Sounds reasonable - but most of 'em are large creatures with 10' areas to start, so their threatened area isn't the same shape as a medium creature with a reach weapon. Counting diagonal distance is just slightly problematic in 3.x - if it were 5e, we'd just say 'trust your DM to make a reasonable ruling' (or you're the DM, make a reasonable ruling).... ;)
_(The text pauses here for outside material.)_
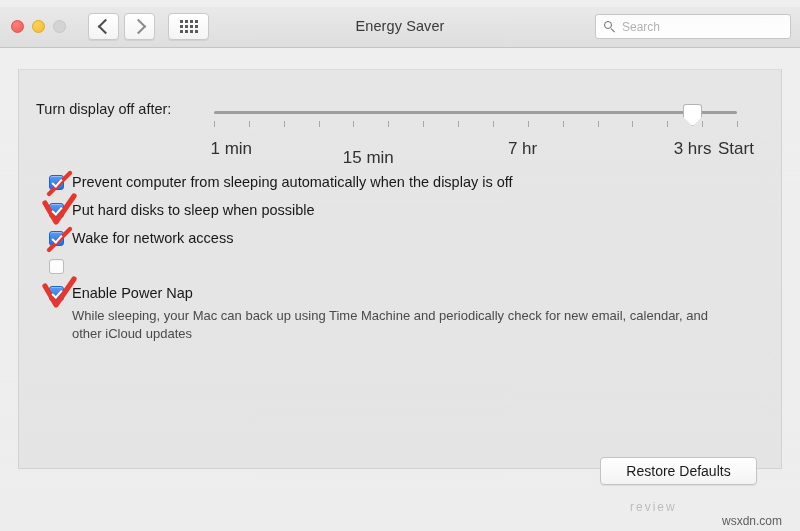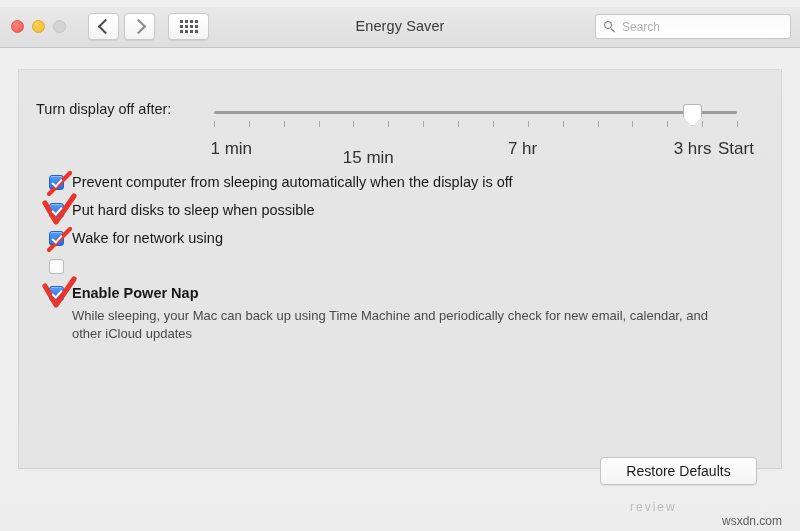"Wake for network using" span.cb-label { text: using -> access }
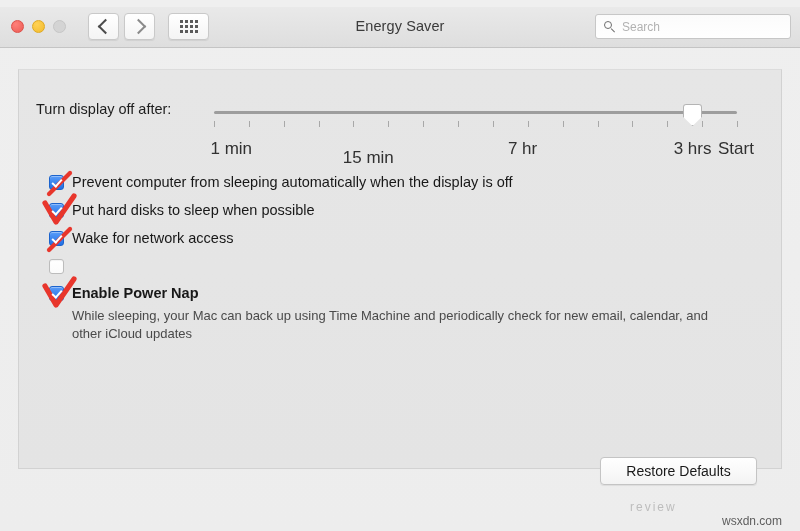"Enable Power Nap" .cb-row:last-of-type { font-weight: bold -> none }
You might want to rule that square threatened for some purposes, not others. It is, in effect, two squares, a creature in it is both 10 and 15' away from the guy with 10' reach. You could even place the figure on the intersection at the far corner of the problematic square to indicate it being 15' away, and in the square, itself, for 10', if you wanted to be more exact (and also cover the case of insufficient diagonal movement to enter a square).
 

Greenfield

Adventurer
Let's consider a Large creature X.

O O O O O O
O O O O O O
O O X X O O
O O X X O O
O O O O O O
O O O O O O

Look at the diagonals. His 10 foot reach is two squares, whether he occupies 1 square, four squares or nine squares.

So an opponent standing at one of those corners, and Withdraws on that diagonal course, he would draw no AoO. Withdrawing on any other course would draw the AoO when leaving the second square.

That's the hole I was referring to, and it doesn't disappear when you scale it up or scale it down.

And that's why I think that ten foot Reach has to go two squares, at any angle, whether it's a Reach weapon or a natural weapon.